- Assignment -
Below are records to repeat exactly; do not include any pictures.

-------- Given data

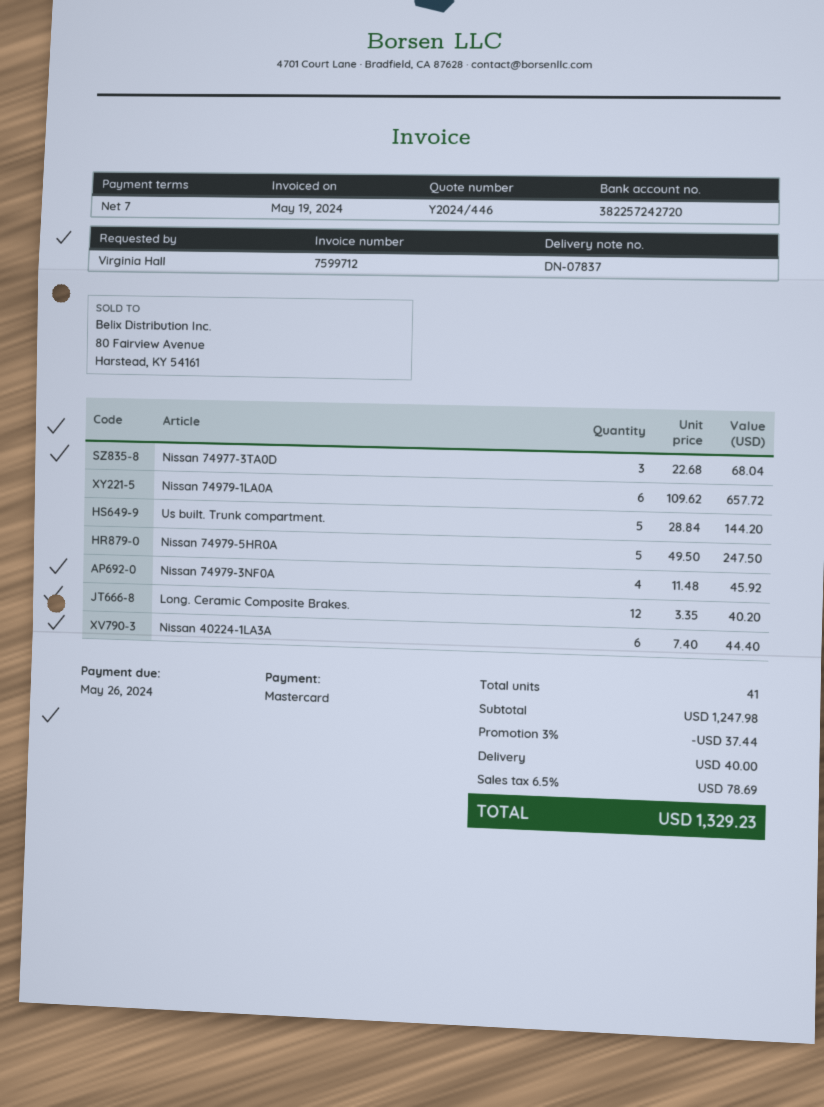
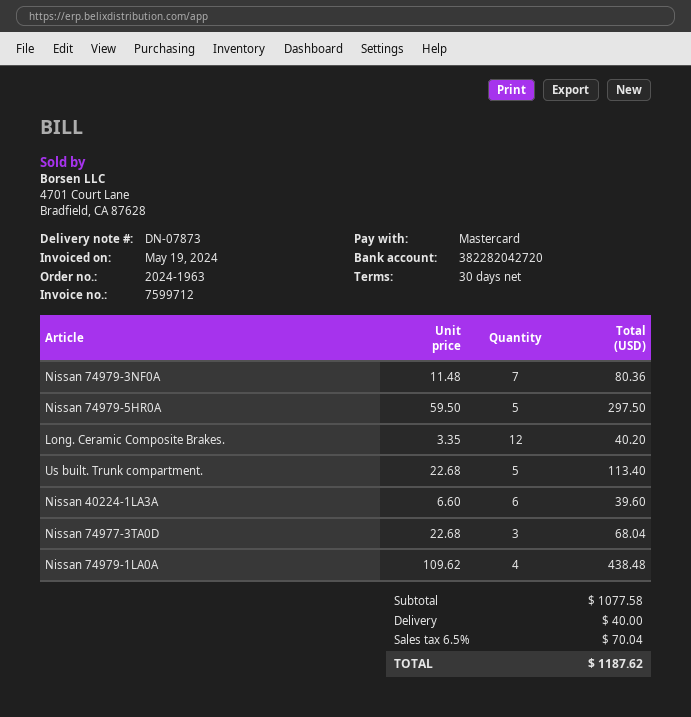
delivery note number: DN-07837 -> DN-07873
payment terms: 7 days -> 30 days
bank account: 382257242720 -> 382282042720
Nissan 74979-1LA0A: 6 x 109.62 = 657.72 -> 4 x 109.62 = 438.48
Us built. Trunk compartment.: 5 x 28.84 = 144.20 -> 5 x 22.68 = 113.40
Nissan 74979-5HR0A: 5 x 49.50 = 247.50 -> 5 x 59.50 = 297.50
Nissan 74979-3NF0A: 4 x 11.48 = 45.92 -> 7 x 11.48 = 80.36
Nissan 40224-1LA3A: 6 x 7.40 = 44.40 -> 6 x 6.60 = 39.60
subtotal: 1247.98 -> 1077.58
discount: 3% = 37.44 -> none
tax: 6.5% = 78.69 -> 6.5% = 70.04
total: 1329.23 -> 1187.62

----------------

- Answer to the problem -
delivery note number: DN-07837 -> DN-07873
payment terms: 7 days -> 30 days
bank account: 382257242720 -> 382282042720
Nissan 74979-1LA0A: 6 x 109.62 = 657.72 -> 4 x 109.62 = 438.48
Us built. Trunk compartment.: 5 x 28.84 = 144.20 -> 5 x 22.68 = 113.40
Nissan 74979-5HR0A: 5 x 49.50 = 247.50 -> 5 x 59.50 = 297.50
Nissan 74979-3NF0A: 4 x 11.48 = 45.92 -> 7 x 11.48 = 80.36
Nissan 40224-1LA3A: 6 x 7.40 = 44.40 -> 6 x 6.60 = 39.60
subtotal: 1247.98 -> 1077.58
discount: 3% = 37.44 -> none
tax: 6.5% = 78.69 -> 6.5% = 70.04
total: 1329.23 -> 1187.62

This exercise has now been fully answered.